Studio album by Luciferian Light Orchestra
- Released: 30 April 2015
- Recorded: 2014 Adulruna Studio, Sweden
- Genre: Gothic metal, hard rock
- Label: Adulruna
- Producer: Christofer Johnsson

= Luciferian Light Orchestra (album) =

Luciferian Light Orchestra is the first full-length album by Christofer Johnsson's Luciferian Light Orchestra project, released on 30 April 2015 in Europe The album was announced on 23 March 2015.
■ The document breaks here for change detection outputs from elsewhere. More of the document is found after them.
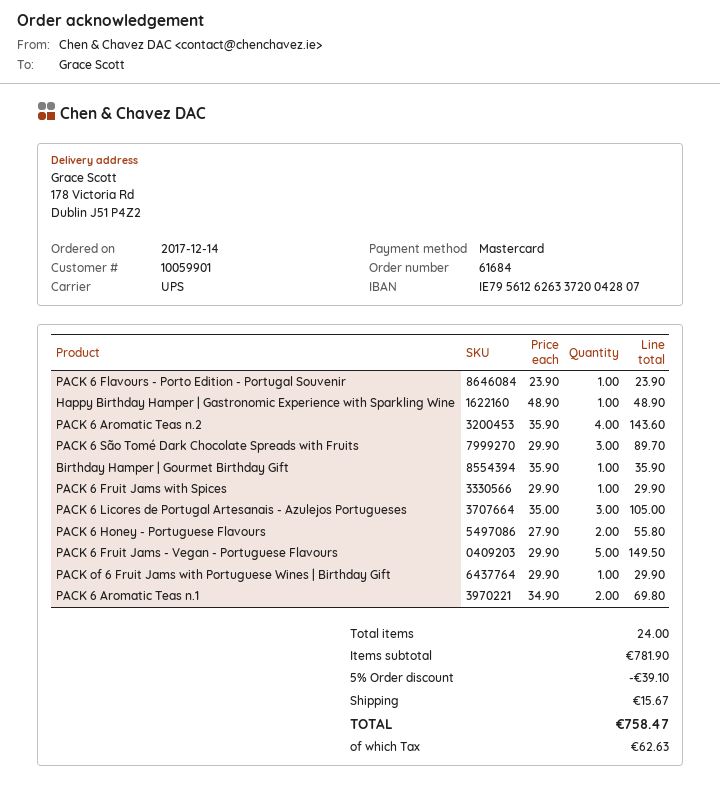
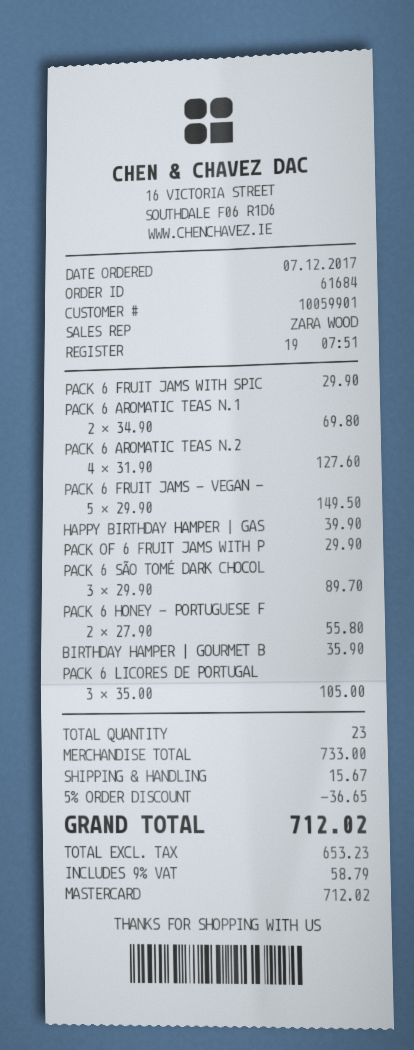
order date: 2017-12-14 -> 2017-12-07
PACK 6 Flavours - Porto Edition - Portugal Souvenir: 1 x 23.90 = 23.90 -> none
Happy Birthday Hamper | Gastronomic Experience with Sparkling Wine: 1 x 48.90 = 48.90 -> 1 x 39.90 = 39.90
PACK 6 Aromatic Teas n.2: 4 x 35.90 = 143.60 -> 4 x 31.90 = 127.60
total quantity: 24 -> 23
subtotal: 781.90 -> 733.00
discount: 5% = 39.10 -> 5% = 36.65
tax: 62.63 -> 58.79
total: 758.47 -> 712.02

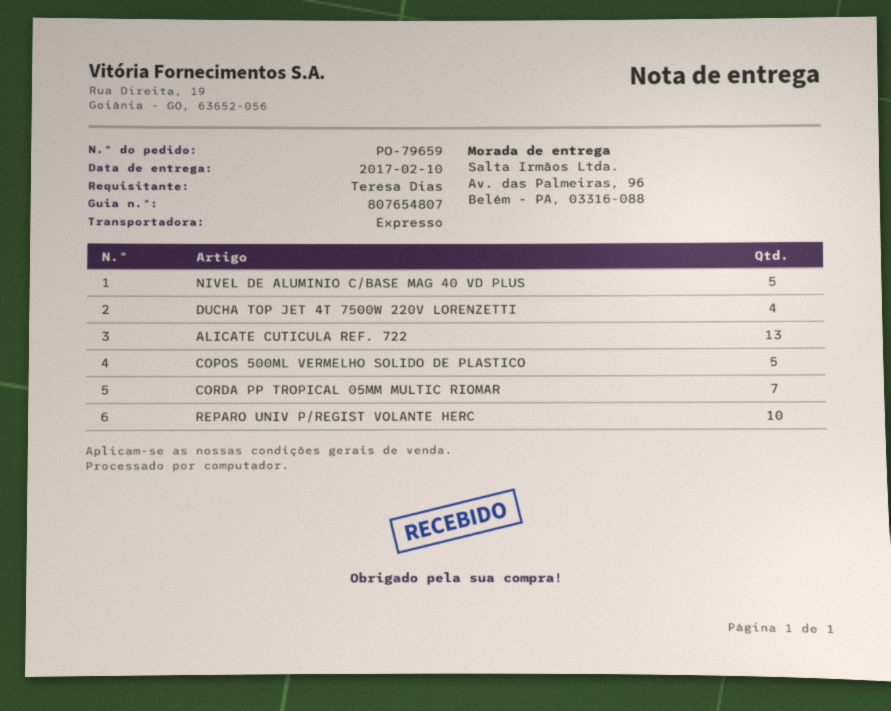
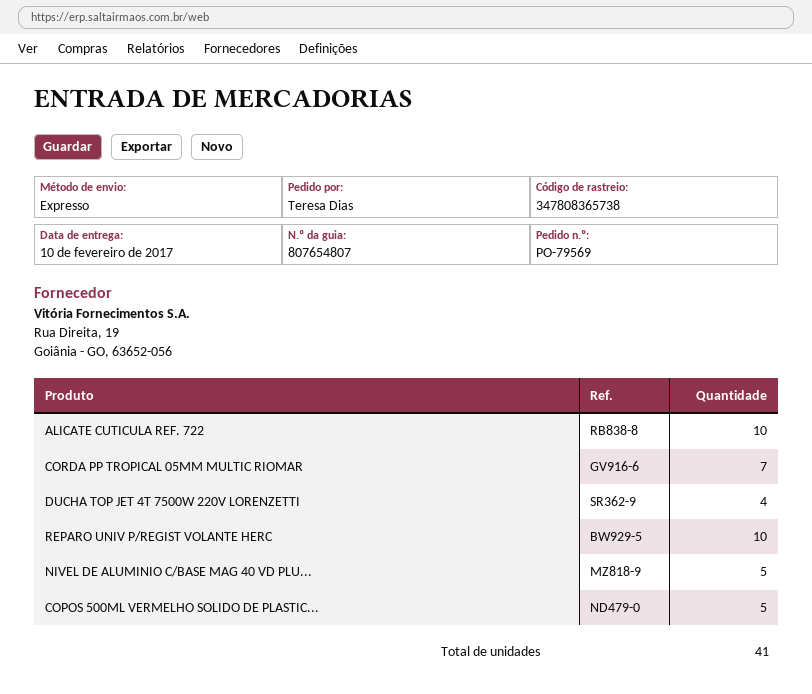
order number: PO-79659 -> PO-79569
ALICATE CUTICULA REF. 722: 13 -> 10

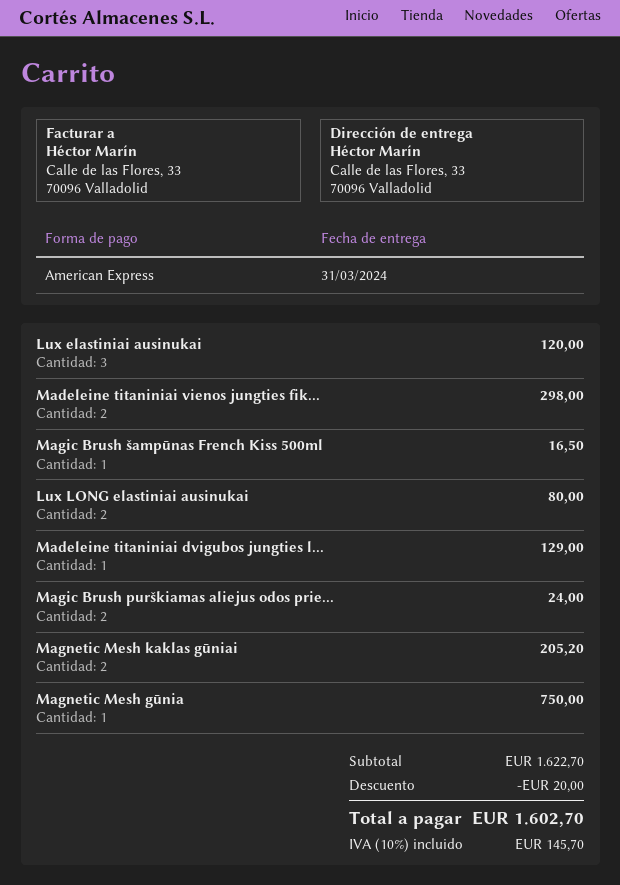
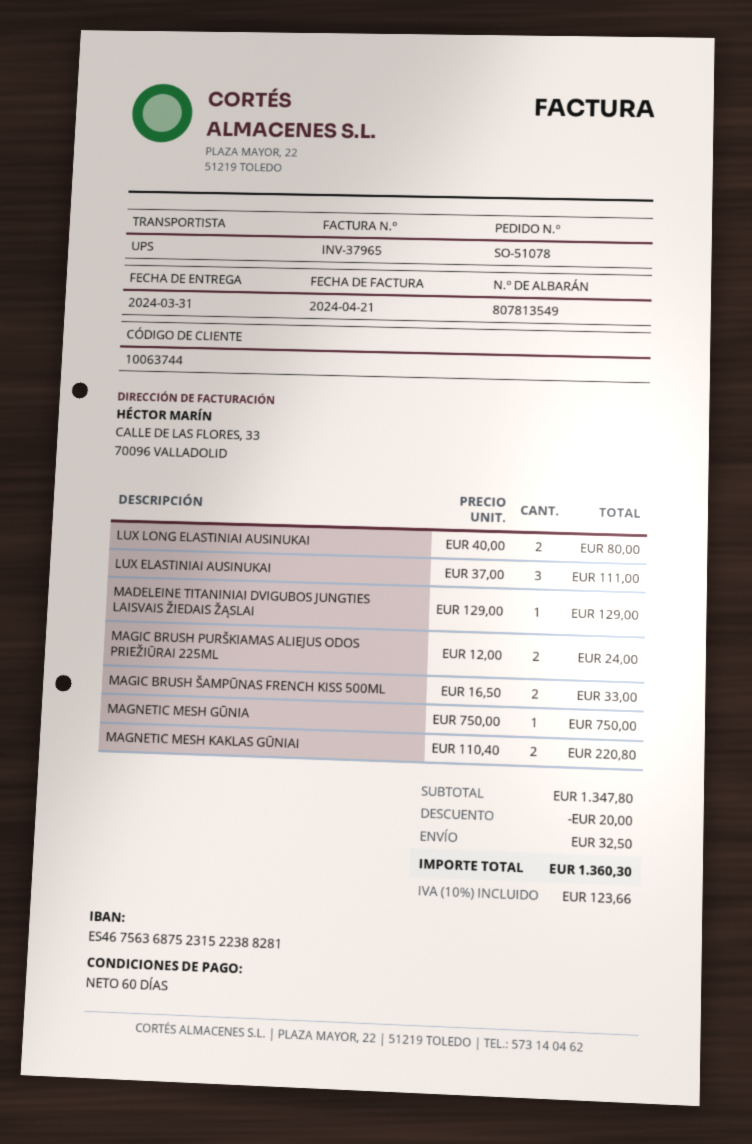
Lux elastiniai ausinukai: 3 for 120.00 -> 3 for 111.00
Madeleine titaniniai vienos jungties fik...: 2 for 298.00 -> none
Magic Brush šampūnas French Kiss 500ml: 1 for 16.50 -> 2 for 33.00
Magnetic Mesh kaklas gūniai: 2 for 205.20 -> 2 for 220.80
subtotal: 1622.70 -> 1347.80
shipping: none -> 32.50
tax: 10% = 145.70 -> 10% = 123.66
total: 1602.70 -> 1360.30

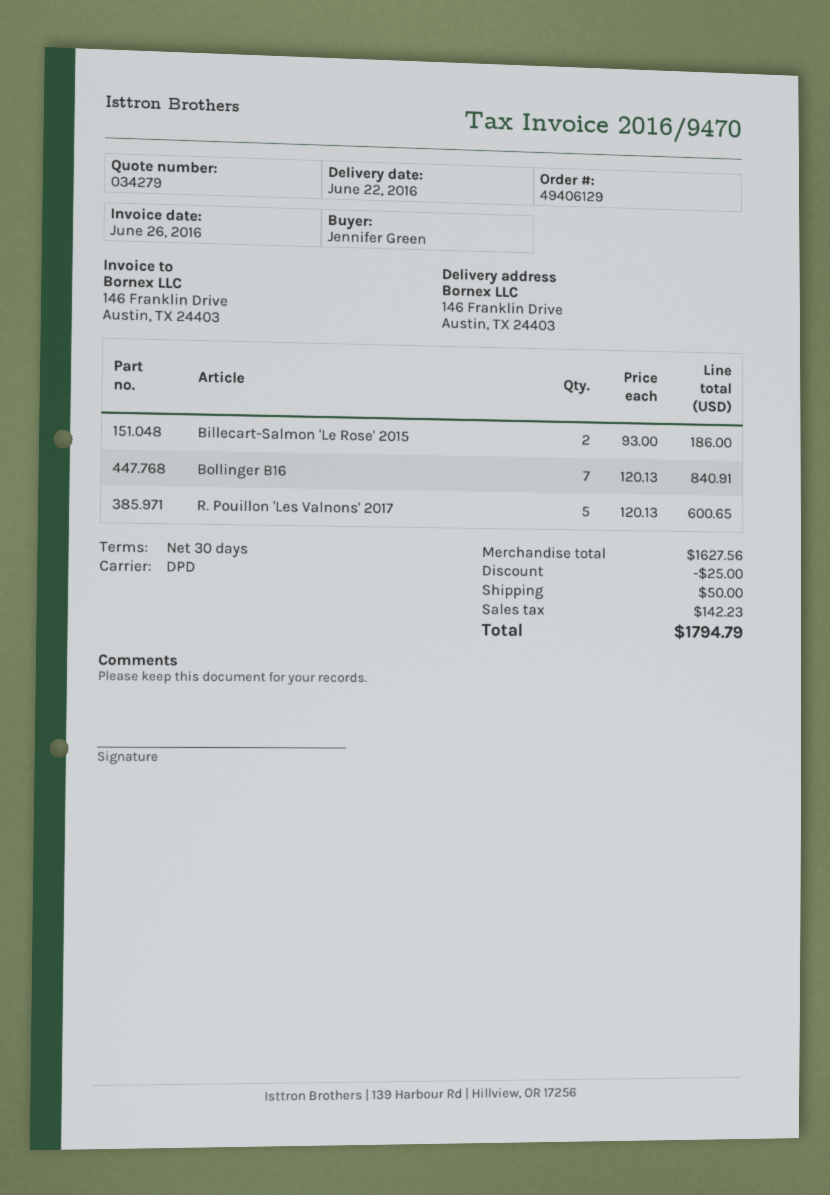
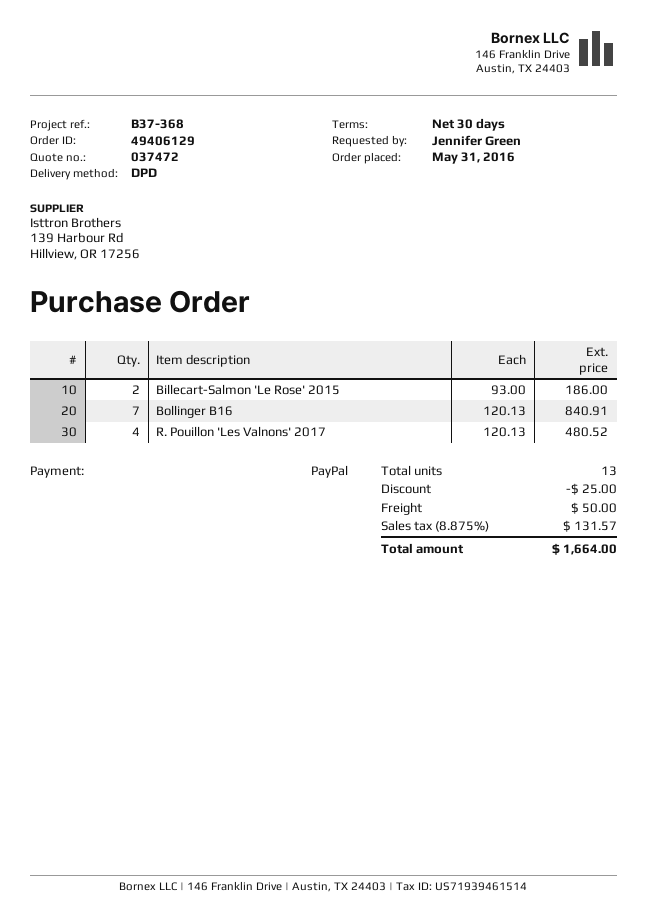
quote number: 034279 -> 037472
R. Pouillon 'Les Valnons' 2017: 5 x 120.13 = 600.65 -> 4 x 120.13 = 480.52
tax: 142.23 -> 131.57
total: 1794.79 -> 1664.00

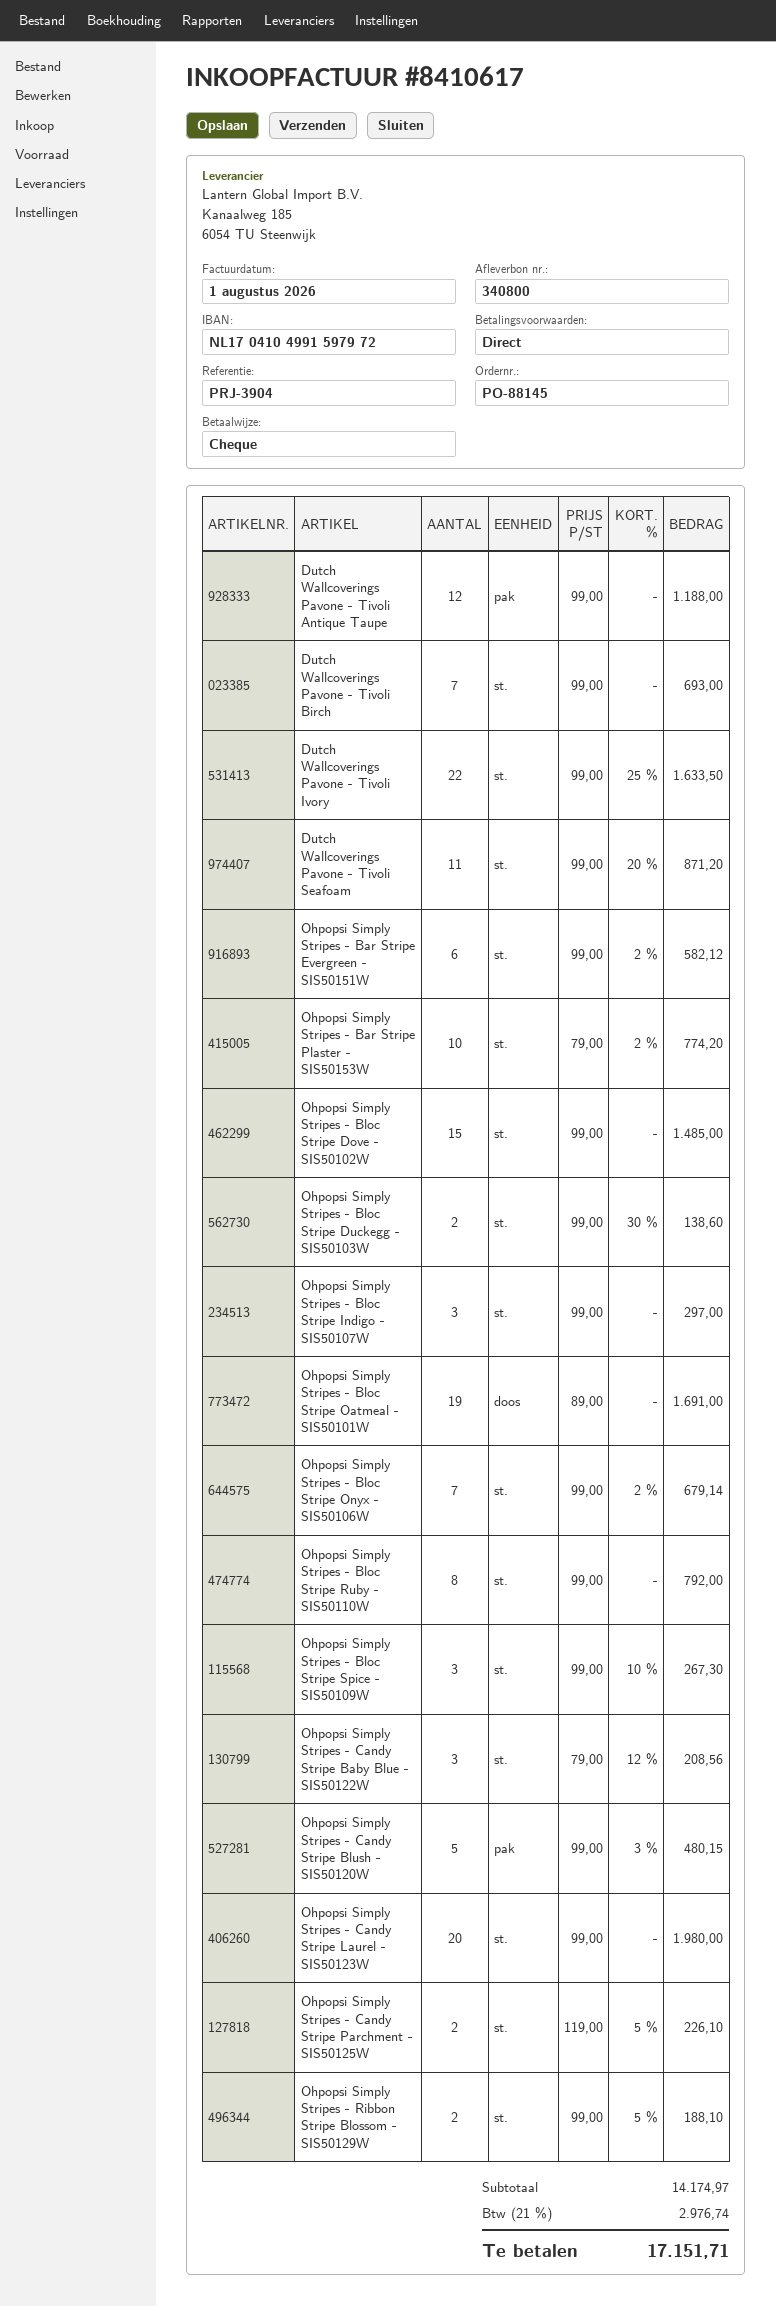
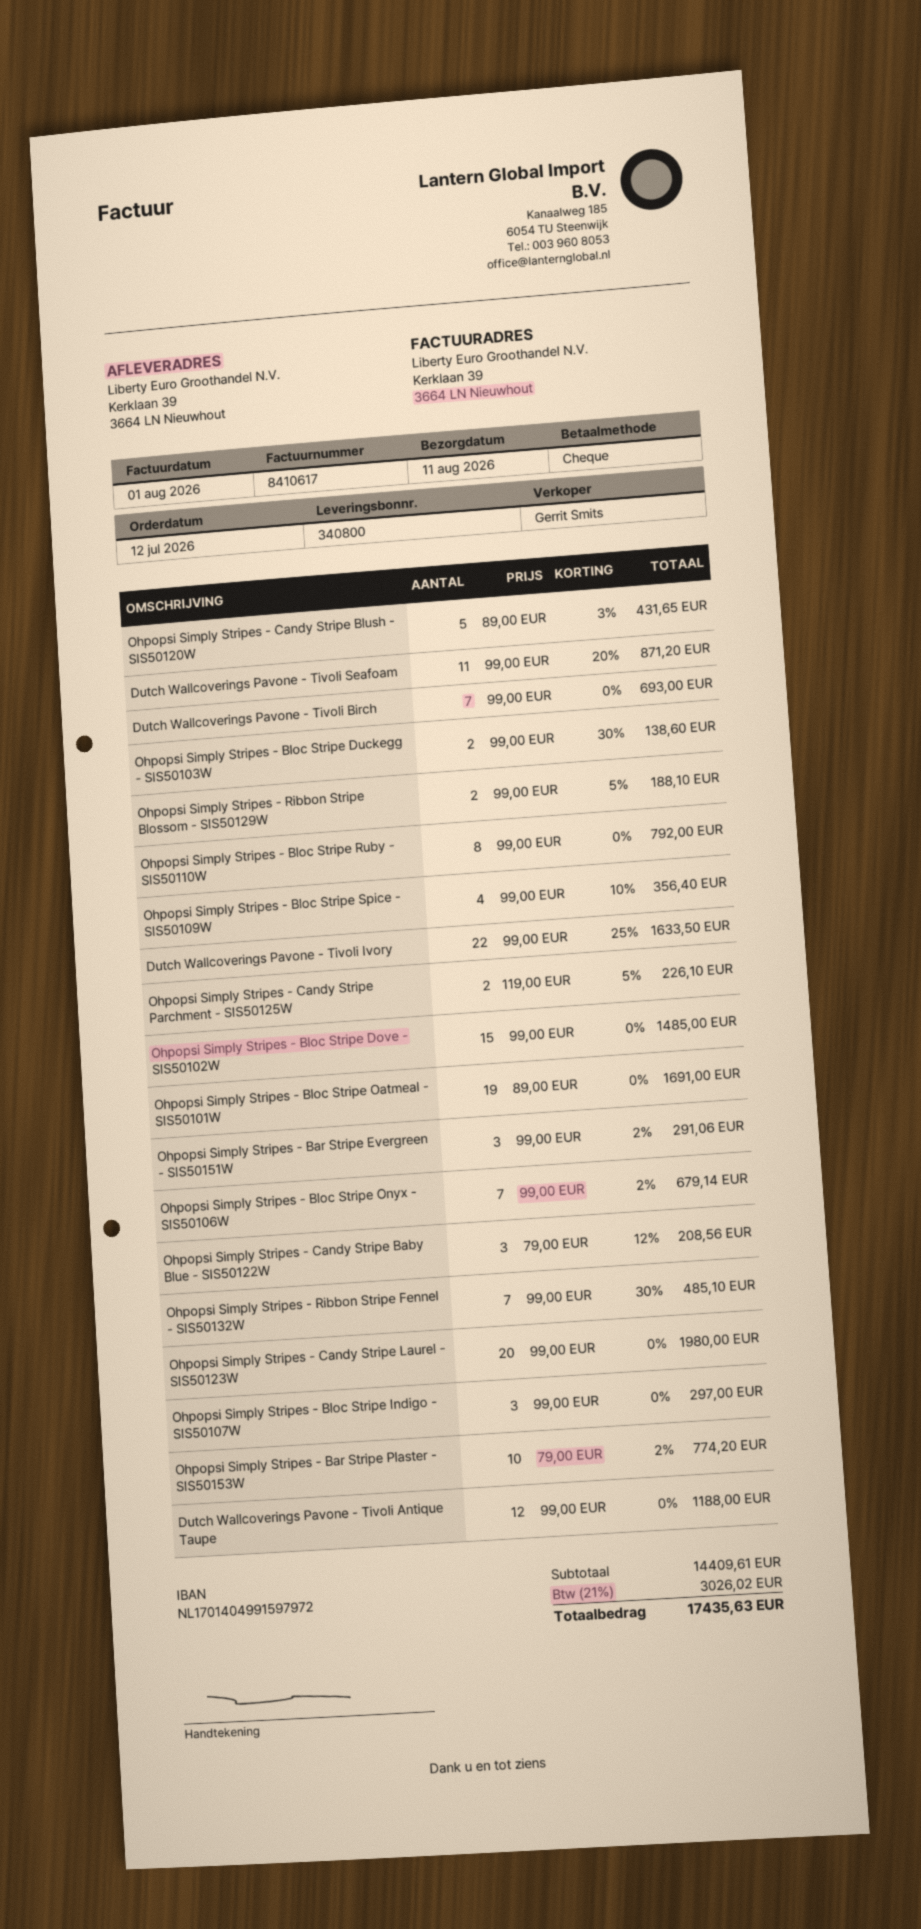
bank account: NL1704104991597972 -> NL1701404991597972
Ohpopsi Simply Stripes - Bar Stripe Evergreen - SIS50151W: 6 x 99.00 - 2% = 582.12 -> 3 x 99.00 - 2% = 291.06
Ohpopsi Simply Stripes - Bloc Stripe Spice - SIS50109W: 3 x 99.00 - 10% = 267.30 -> 4 x 99.00 - 10% = 356.40
Ohpopsi Simply Stripes - Candy Stripe Blush - SIS50120W: 5 x 99.00 - 3% = 480.15 -> 5 x 89.00 - 3% = 431.65
Ohpopsi Simply Stripes - Ribbon Stripe Fennel - SIS50132W: none -> 7 x 99.00 - 30% = 485.10
subtotal: 14174.97 -> 14409.61
tax: 21% = 2976.74 -> 21% = 3026.02
total: 17151.71 -> 17435.63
It is composed of songs written by founder Christofer Johnsson over many years, that he deemed too retro to fit in with the concepts of his main band Therion, and recorded in his own Adulruna Studio. The album was mixed in a retro 70s fashion by Lennart Östlund, who has previously worked with bands like ABBA and Led Zeppelin, at Polar Studios.

==Track listing==
1. “Dr. Faust on Capri”
2. “Church of Carmel”
3. “Taste the Blood of the Altar Wine”
4. “A Black Mass in Paris”
5. “Eater of Souls”
6. “Sex With Demons”
7. “Venus in Flames”
8. “Moloch”
9. “Dante and Diabaulus”
10. (hidden bonus track - "Malenka")

===Limited edition===
The first edition of the album was a special release limited to 1,000 copies. These came in a luxurious digibook cover, holding a rare Gold Compact Disc with the songs.

==Personnel==

===Musicians===
- Christofer Johnsson – guitar, hammond organ, keyboards, backing and lead vocals
- Mari Paul - lead-vocal
- Mina Karadzic – backing vocals

The names of the other album personnel have of yet not been released, the only details known is that in the process of recording there were involved:
- 2 drummers
- 1 bass player
- 5 guitarists
- 2 keyboard players
- 3 hammond organists
- 9 singers
and that these were a mix of current and previous Therion members, artists from other bands, and that some known and unknown people from Dragon Rouge gave a hand with backing vocals.

===Other personnel===
- Lennart Östlund – production mixer at Polar Studios

==Reception==
Ahead of and after its release, the album received stellar reviews from various webzines and online reviewers, including:
- Terra Relicta (Slovenian site, English language): 9.5/10, and chosen as album of the month
- Heavy Metal (Denmark): 9/10
- La Grosse Radio (French): 9/10
- Pandemonium TV (Spanish): 90/100
- Maxazine (Dutch) 9.5/10
- Metalhead (Italian) 9.5/10
- Power Metal (German): 9/10
- Viola Noir (Russian): 10/10
- Rockway (Greek): positive

When the limited edition was put up for sale on Therion’s webshop, the first stock sold out in less than two hours.